From this diagram, we can see that \(m_1 -> m_3\). We also know that \(C(m_1) < C(m_3)\). We can see that \(m_2 -> m_3\) and that \(C(m_2) < C(m_3)\). What we cannot tell here is whether \(m_1\) or \(m_2\) caused \(m_3\) to be sent.

  • The problem with Lamport clocks is that they do not capture causality.

  • If we know that a -> c and b -> c we cannot say which action initiated c.

  • This kind of information can be important when trying to replay events in a distributed system (such as when trying to recover after a crash).

  • The theory goes that if one node goes down, if we know the causal relationships between messages, then we can replay those messages and respect the causal relationship to get that node back up to the state it needs to be in.

Vector Clocks

  • Vector clocks allow causality to be captured

  • Rules of Vector Clocks:
    • A vector clock \(VC(a)\) is assigned to an event a

    • If \(VC(a) < VC(b)\) for events a and b, then event a is known to causally precede b.

  • Each Process \(P_i\) maintains a vector \(VC_i\) with the following properties:
    • \(VC_i[i]\) is the number of events that have occurred so far at \(P_i\). i.e. \(VC_i[i]\) is the local logical clock at process \(P_i\)

    • If \(VC_i[j] = k\) then \(P_i\) knows that \(k\) events have occurred at \(P_j\).
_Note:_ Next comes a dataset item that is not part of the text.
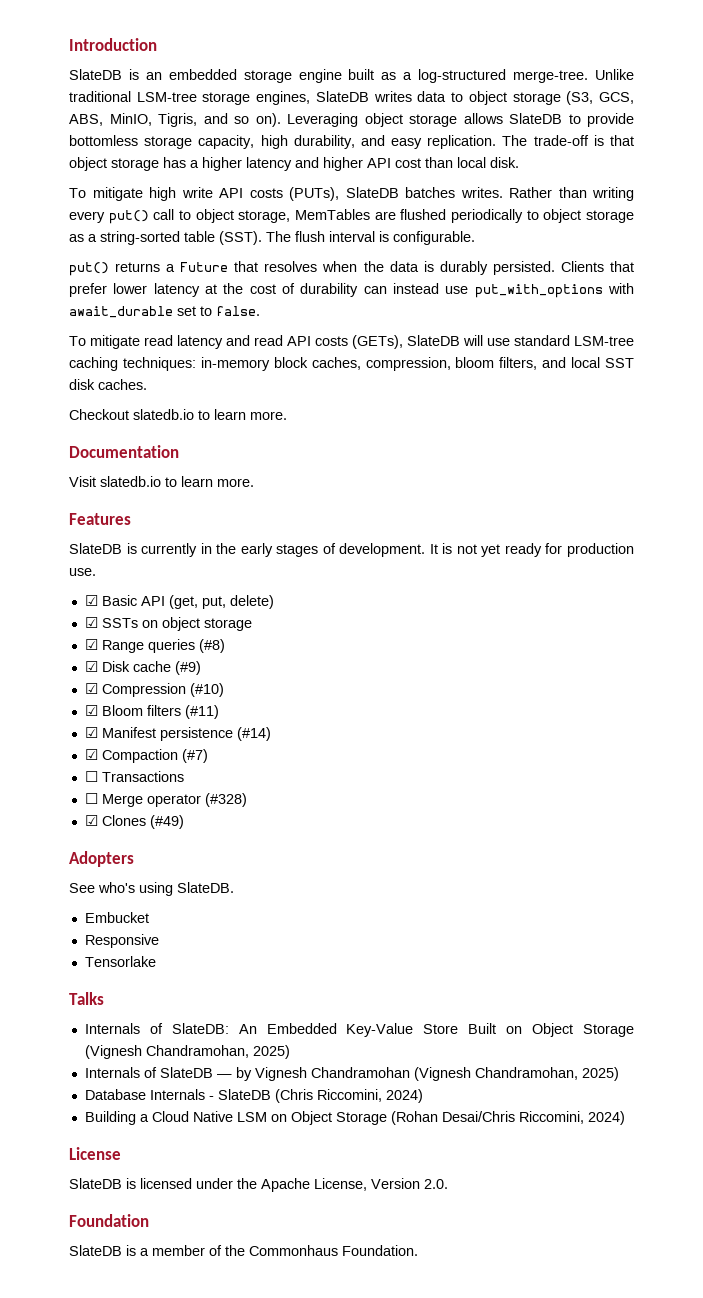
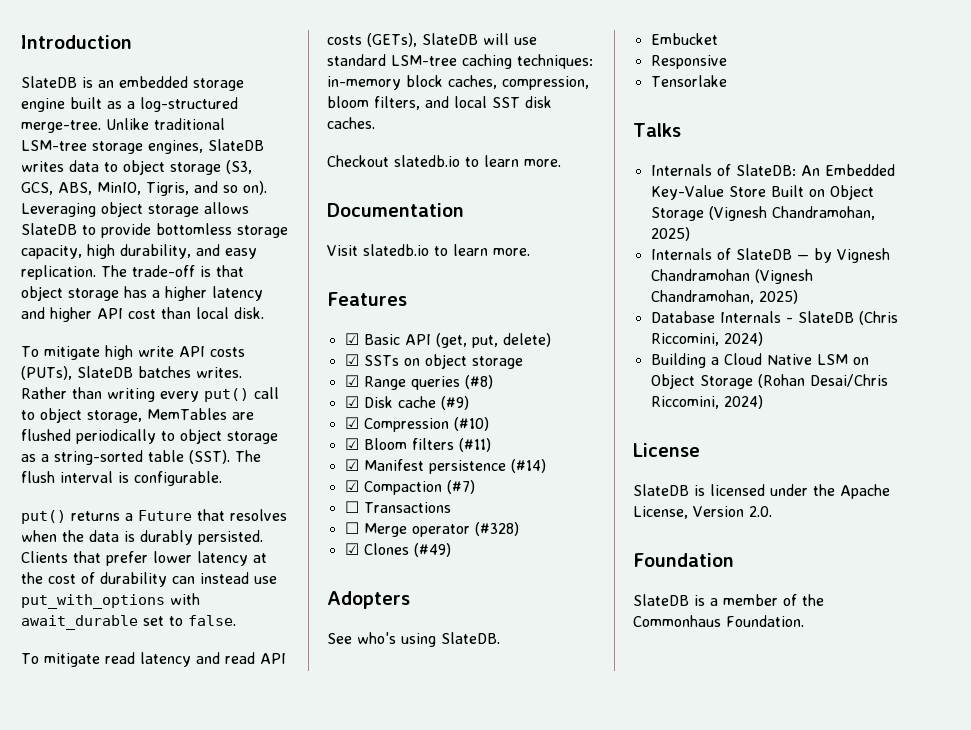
- SlateDB is currently in the early stages of development. It is not yet ready for production use.

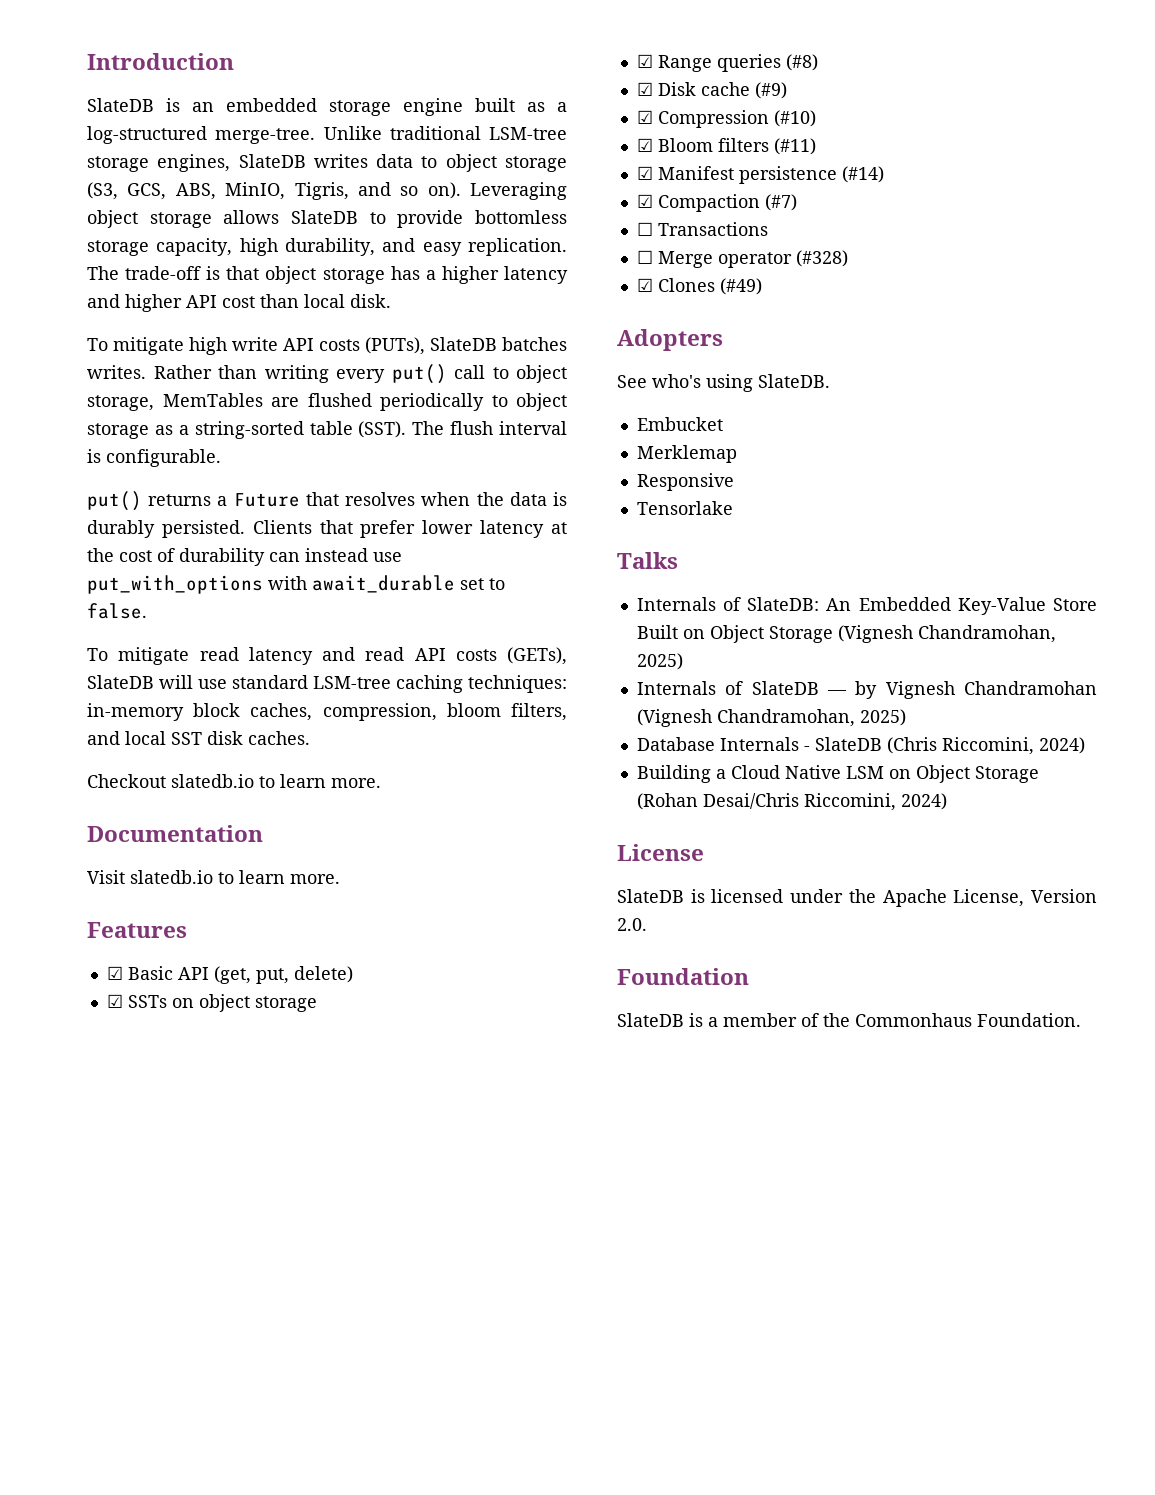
+ Merklemap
It is thus \(P_i\)’s knowledge of the local time at \(P_j\)

Implementing Vector Clocks

  • The first property of the vector clock is accomplished by incrementing \(VC_i[i]\) at each new event that happens at process \(P_i\)

  • The second property is accomplished by the following steps:
    1. Before executing any event (sending a message or some internal event), \(P_i\) executes \(VC_i[i]\) <- \(VC_i[i] + 1\)

    2. When process \(P_i\) sends a message \(m\) to \(P_j\), it sets m’s (vector) timestamp \(ts(m) = VC_i\)

    3. Upon receiving a message \(m\), process \(P_j\) adjusts its own vector by setting \(VC_j[k]\) <- \(max( VC_j[k], ts(m)[k] )\) for each k.

So… What Did We Get Out of All of This?

  • We can say if an event \(a\) has a timestamp \(ts(a)\), then \(ts(a)[i]-1\) denotes the number of events processed at \(P_i\) that causally precede \(a\)

  • This means that when \(P_j\) receives a message from \(P_i\) with timestamp \(ts(m)\), it knows about the number of events that occured at \(P_i\) that causally preceded the sending of \(m\)

  • Even more importantly, \(P_j\) has been told how many events in other processes have taken place before \(P_i\) sent message \(m\).

  • So, this means we could achieve a very important capability in a distributed system: we can ensure that a message is delivered only if all messages that causally precede it have also been received as well.

  • We can use this capability to build a truly distributed dataflow graph with dependencies without having a centralized coordinating process.